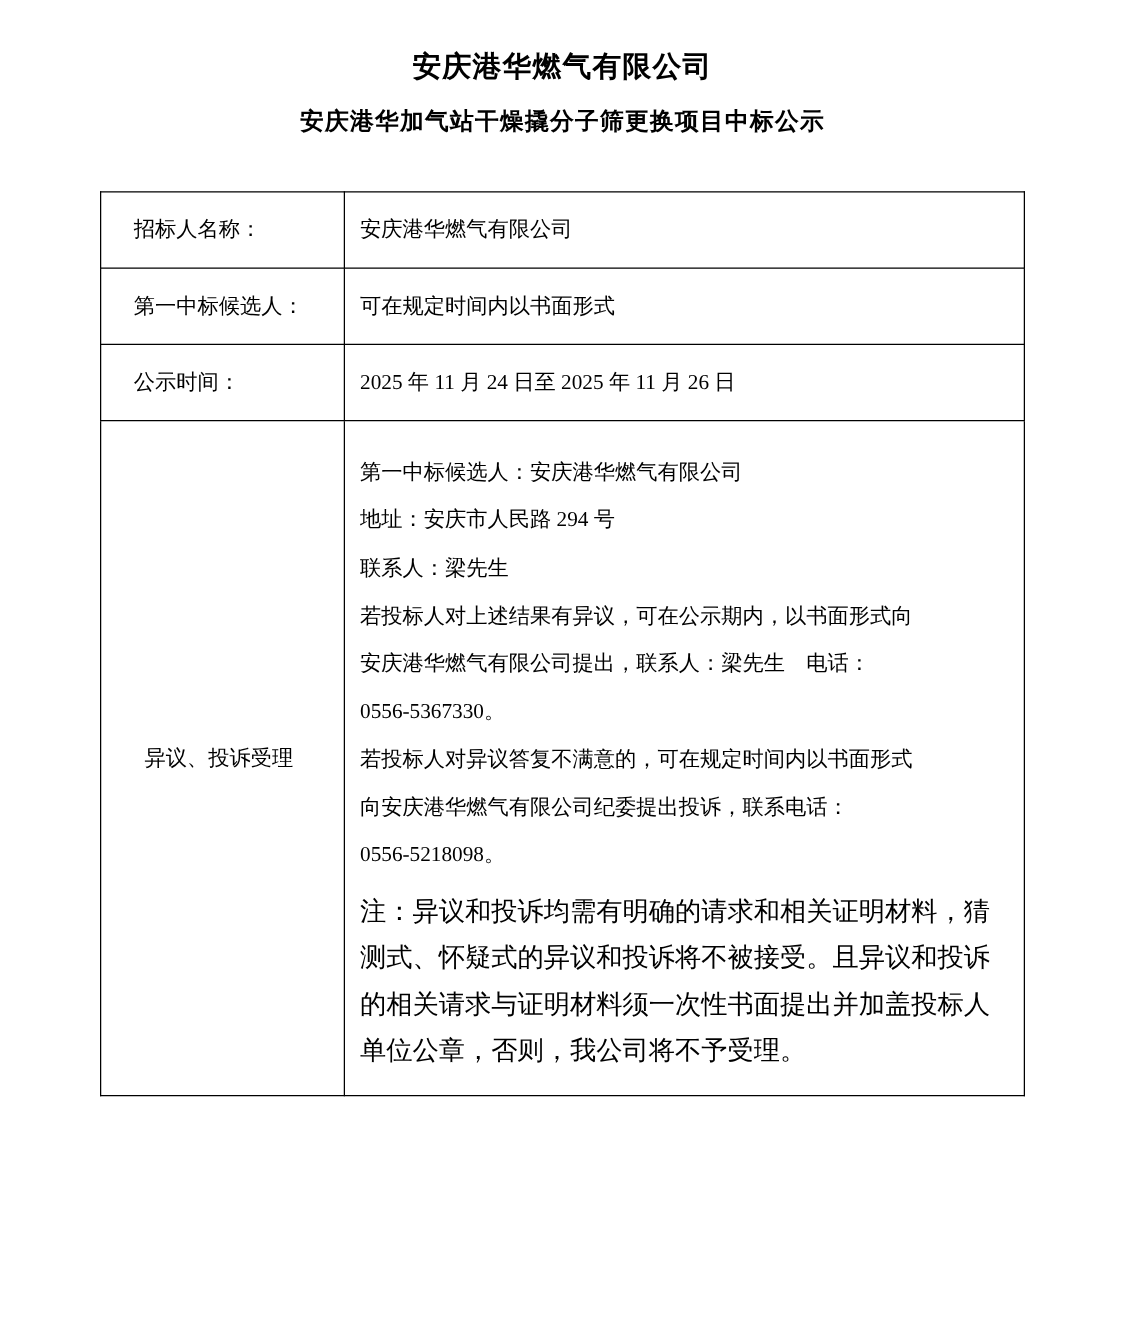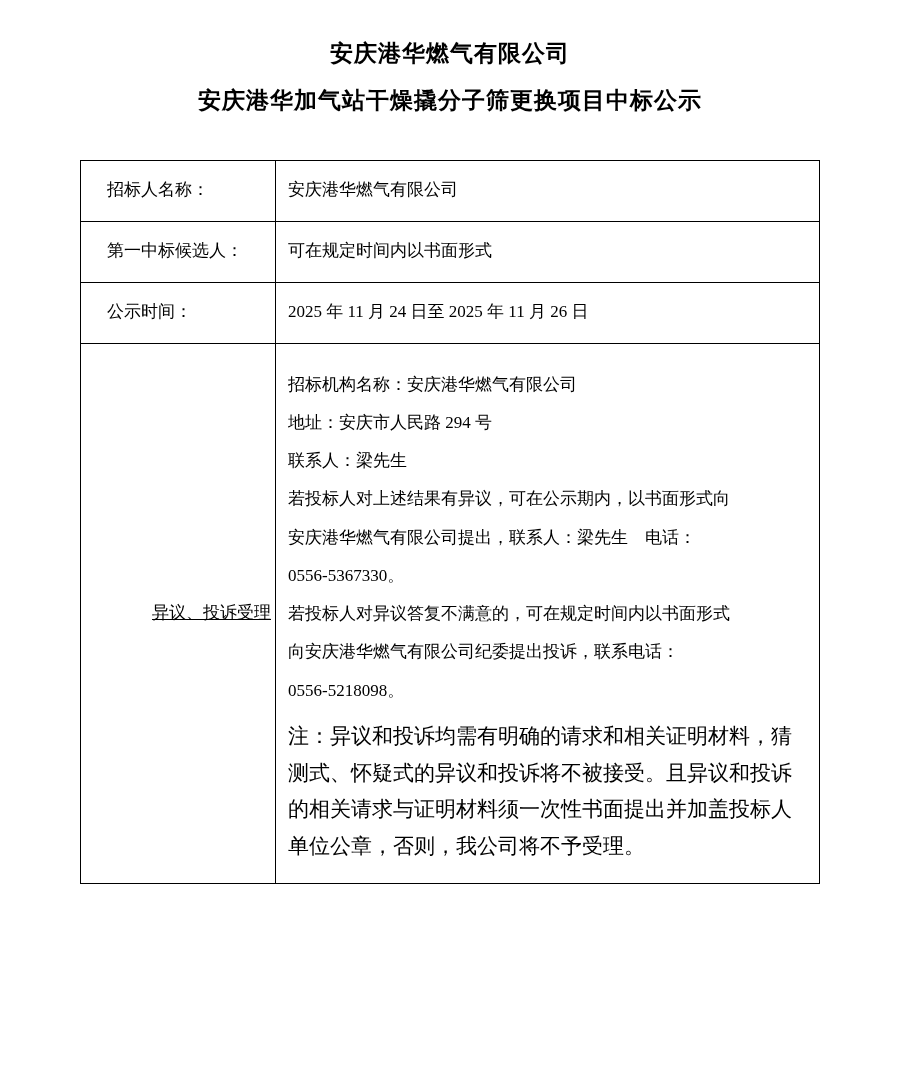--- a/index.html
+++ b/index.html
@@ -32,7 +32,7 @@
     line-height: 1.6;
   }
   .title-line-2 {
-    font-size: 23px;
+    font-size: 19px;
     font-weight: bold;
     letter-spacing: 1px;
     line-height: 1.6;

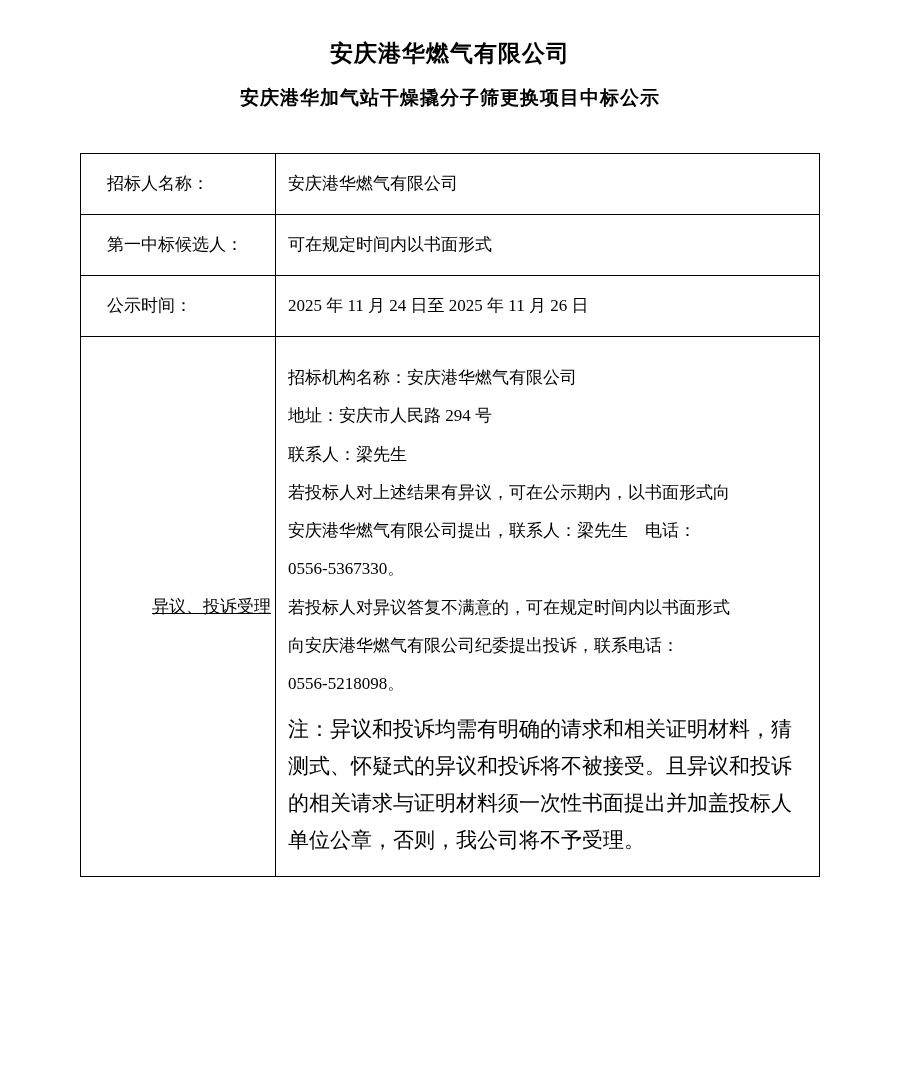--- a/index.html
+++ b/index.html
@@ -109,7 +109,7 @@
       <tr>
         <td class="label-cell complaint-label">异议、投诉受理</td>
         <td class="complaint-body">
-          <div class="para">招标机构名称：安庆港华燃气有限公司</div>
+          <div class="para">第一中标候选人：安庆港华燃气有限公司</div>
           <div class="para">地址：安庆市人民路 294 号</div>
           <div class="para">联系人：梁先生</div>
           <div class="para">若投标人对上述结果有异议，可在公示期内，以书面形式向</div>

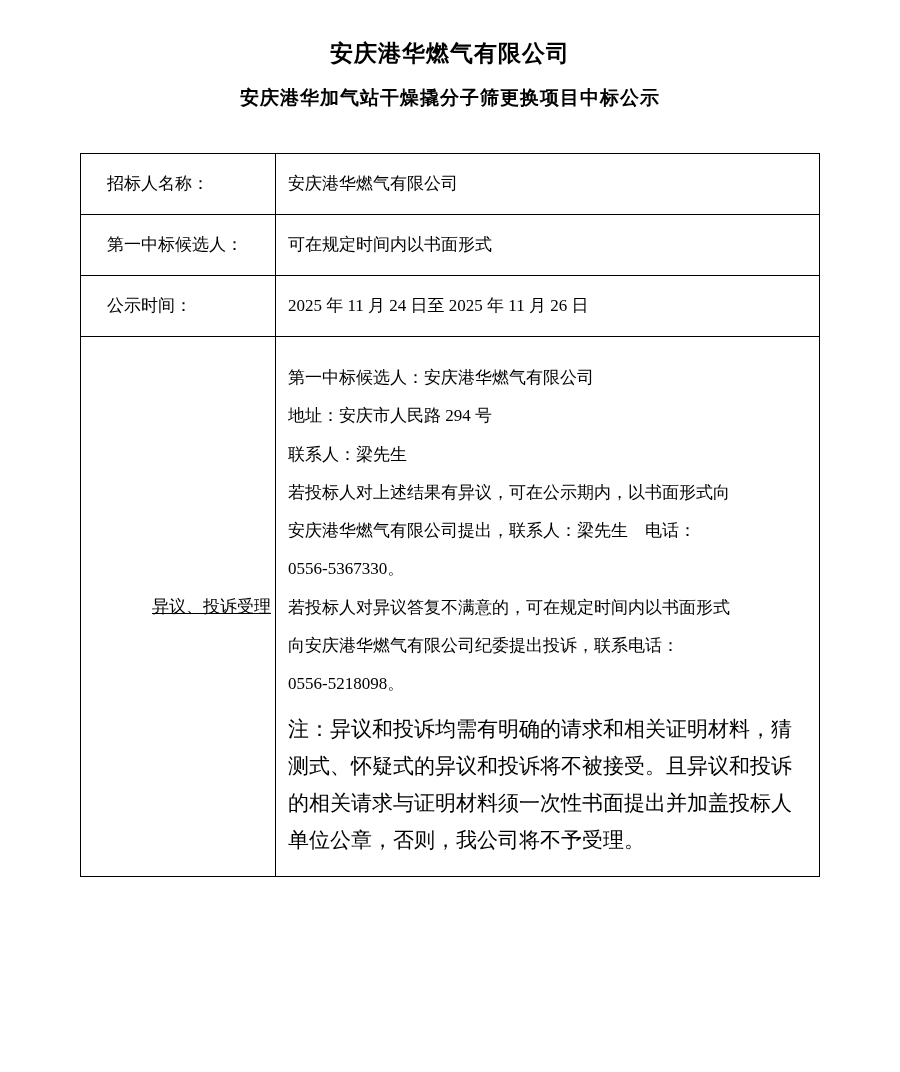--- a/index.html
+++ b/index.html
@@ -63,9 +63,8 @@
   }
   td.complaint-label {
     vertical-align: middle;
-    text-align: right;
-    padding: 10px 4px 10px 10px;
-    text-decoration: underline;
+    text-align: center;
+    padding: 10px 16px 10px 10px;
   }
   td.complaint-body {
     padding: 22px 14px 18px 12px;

+ + + + +

Line by line, return the listing above exactly, dropping every picture.

• _ANSWER SPACE_:
--- a/index.html
+++ b/index.html
@@ -32,7 +32,7 @@
     line-height: 1.6;
   }
   .title-line-2 {
-    font-size: 23px;
+    font-size: 19px;
     font-weight: bold;
     letter-spacing: 1px;
     line-height: 1.6;

--- a/index.html
+++ b/index.html
@@ -109,7 +109,7 @@
       <tr>
         <td class="label-cell complaint-label">异议、投诉受理</td>
         <td class="complaint-body">
-          <div class="para">招标机构名称：安庆港华燃气有限公司</div>
+          <div class="para">第一中标候选人：安庆港华燃气有限公司</div>
           <div class="para">地址：安庆市人民路 294 号</div>
           <div class="para">联系人：梁先生</div>
           <div class="para">若投标人对上述结果有异议，可在公示期内，以书面形式向</div>

--- a/index.html
+++ b/index.html
@@ -63,9 +63,8 @@
   }
   td.complaint-label {
     vertical-align: middle;
-    text-align: right;
-    padding: 10px 4px 10px 10px;
-    text-decoration: underline;
+    text-align: center;
+    padding: 10px 16px 10px 10px;
   }
   td.complaint-body {
     padding: 22px 14px 18px 12px;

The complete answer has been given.